そしてもう一点言及するなれば、王子も含めた全生徒が熱狂的な信者となっているということだ。


妄信的な信頼は何を根拠に持続し得るのかどうか。



「…」


顔をあげると壇上が視界に入る。


上から三段目にある5つの席に笑い、小突き合いながら楽しそうに着席する彼らが遠くに見える。

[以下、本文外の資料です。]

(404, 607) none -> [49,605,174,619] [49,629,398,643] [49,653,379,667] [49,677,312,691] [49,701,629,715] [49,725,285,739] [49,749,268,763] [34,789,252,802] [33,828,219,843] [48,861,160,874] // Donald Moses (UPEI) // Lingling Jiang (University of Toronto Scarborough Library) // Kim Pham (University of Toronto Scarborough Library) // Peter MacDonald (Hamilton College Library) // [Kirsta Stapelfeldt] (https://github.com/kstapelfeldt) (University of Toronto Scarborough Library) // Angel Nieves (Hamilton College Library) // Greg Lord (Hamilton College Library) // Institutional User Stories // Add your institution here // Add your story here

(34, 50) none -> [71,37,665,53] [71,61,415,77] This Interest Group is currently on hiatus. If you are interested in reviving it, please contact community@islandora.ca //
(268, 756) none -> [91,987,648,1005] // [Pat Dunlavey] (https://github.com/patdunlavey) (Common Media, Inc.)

おおよそ70年前に歴史的偉人「カルヴィアン」と「ルトルテ」によって描かれた壁画は今もなお色鮮やかに輝き、

金銀銅などありとあらゆる貴金属を用いて作られた装飾。


これらの方がよほど視界に収める価値があるというのに、私の眼は彼らに向く。



今はこれでいい。


たった今自分たちが死にかけていたことも知らず、呑気に笑い合う壇上の5人は些か滑稽で、嬲り甲斐がありそうだ。


待っていろ。


永遠に地獄から這い出せないように、撤退的に潰してやる。





意思を込めた目で、壇上を見る私は他の生徒と変わらないだろう。


揃いの白いローブを身に纏い、

一様に頭巾を被り、

誰もが熱い視線を送る先に、

私も違った意図で視線を送っているのだから。